The Fire This Time

The Selected Works of Audre Lorde edited with an introduction by roxane gay. new york: norton. 384 pages. $17.

The cover of The Selected Works of Audre Lorde

ONE APRIL MORNING in 1973, just before dawn, a ten-year-old Black boy and his stepfather began to run through South Jamaica in Queens. A white policeman had pulled up in a Buick Skylark behind them, the crunch of the car’s wheels on the pavement interrupting the quiet semidarkness. Thinking the mysterious car contained someone who wanted to rob them, Clifford Glover and his stepfather fled. The cop, Thomas Shea, pulled out his pistol and fired into the boy’s back, killing him almost instantly. “Die, you little fuck,” Shea’s partner, Walter Scott, was recorded saying on a radio transmission, though he denied it was his voice. Later, Shea claimed that he fired because Clifford—a fourth grader—had brandished a firearm at him, though no gun was recovered from the scene.

For more than a year, the trial was a major news story, dying away only after the policeman’s acquittal in court—a verdict rendered, unsurprisingly, by a jury composed of eleven white men and a single Black woman, Ederica Campbell. Campbell was one of the few voices against acquitting Shea, but, perhaps out of fear of reprisal from the majority white jury, she voted with them. “They almost killed me,” she reflected bitterly, “and I almost killed them.”

The verdict infuriated Audre Lorde, who heard it on the radio as she was driving home in New York. She was so outraged that she pulled the car over and began to do what she often did when she needed an outlet: write in her poetry journal. Out of her rage came “Power,” one of her most visceral poems about police brutality.

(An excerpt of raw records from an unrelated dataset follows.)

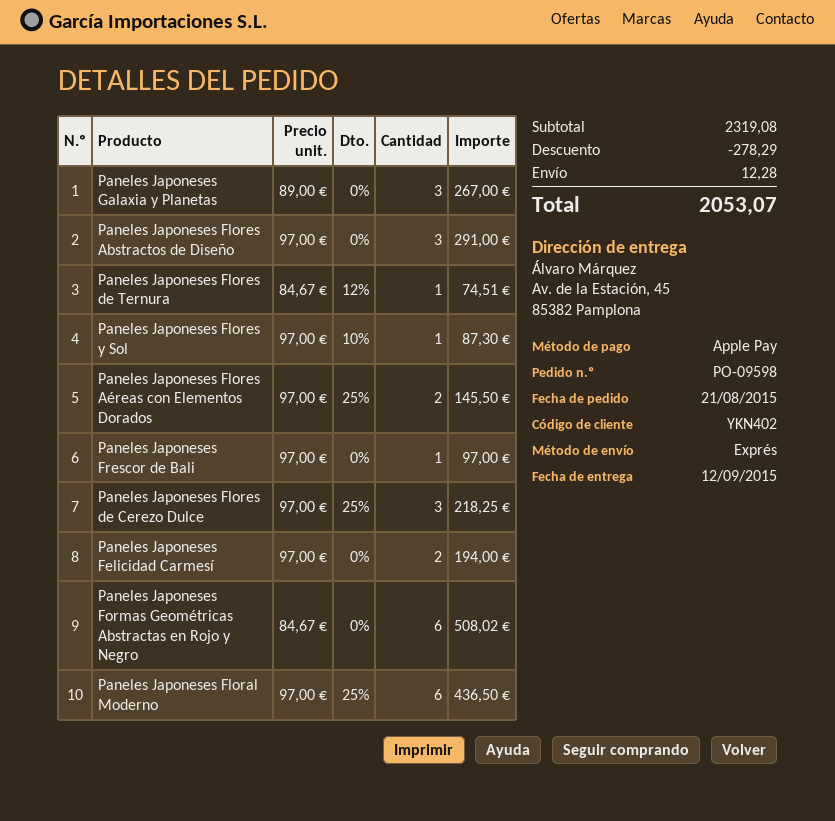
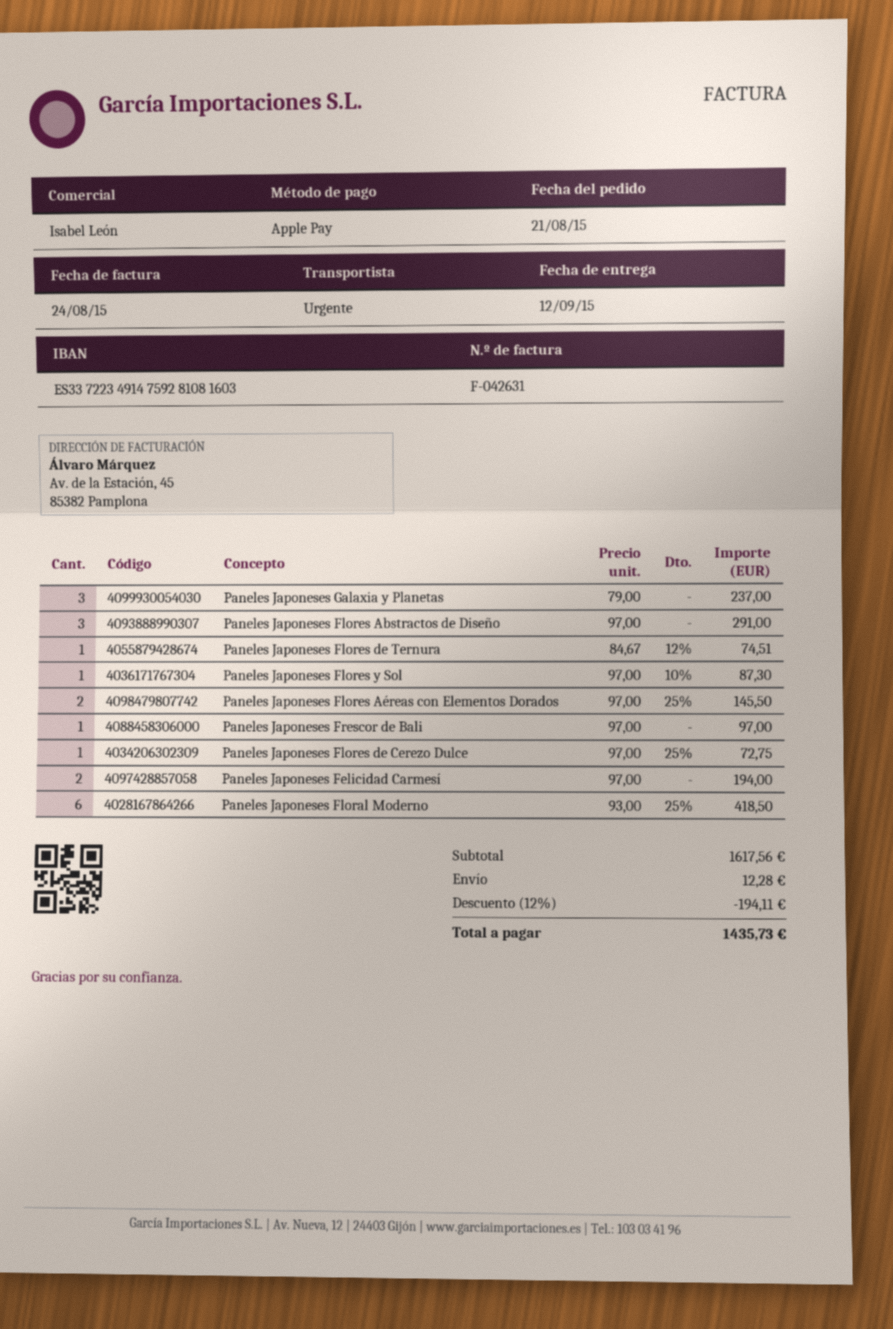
Paneles Japoneses Galaxia y Planetas: 3 x 89.00 = 267.00 -> 3 x 79.00 = 237.00
Paneles Japoneses Flores de Cerezo Dulce: 3 x 97.00 - 25% = 218.25 -> 1 x 97.00 - 25% = 72.75
Paneles Japoneses Formas Geométricas Abstractas en Rojo y Negro: 6 x 84.67 = 508.02 -> none
Paneles Japoneses Floral Moderno: 6 x 97.00 - 25% = 436.50 -> 6 x 93.00 - 25% = 418.50
subtotal: 2319.08 -> 1617.56
discount: 278.29 -> 194.11
total: 2053.07 -> 1435.73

The poem was full of pain—something Lorde had always felt was necessary to convey in art. “I have a duty to speak the truth as I see it,” she famously declared, “and to share not just my triumphs, not just the things that felt good, but the pain, the intense, often unmitigating pain.” The poem begins with an extraordinary declaration: “The difference between poetry and rhetoric / is being ready to kill / yourself / instead of your children.” Real life is poetry, and, in turn, pain. The poem quickly shifts, in typical Lordean fashion, into a surreal stanza of horrific images: the speaker “trapped on a desert of raw gunshot wounds,” with the image of a “dead child,” his blood “the only liquid for miles.” The desert, which was first associated with gunshot wounds, becomes “whiteness”; living in a racist, white-majority world is, for Lorde, to live in a desolate, despairing landscape punctuated only, all too often, by the murder of Black people. The poem then shifts into a journalistic description of the moment Clifford loses his life and the unjust legal aftermath. At the end, Lorde, feeling helpless with fury, imagines in graphic detail taking out her wrath on an elderly white woman, finishing the poem with perhaps the most painful observation of all: that her act of violence, unlike a white person’s, would be described as just the ordinary, senseless violence that Black people do to well-meaning white folks, while the officer is given a pass. The poem’s shifts from surreal imagery to a starkly realistic description of the scene of Clifford’s death are intentionally jarring, capturing how nightmarishly disorienting real life can feel for a Black American who knows that, at any moment, a white cop can decide to end your life.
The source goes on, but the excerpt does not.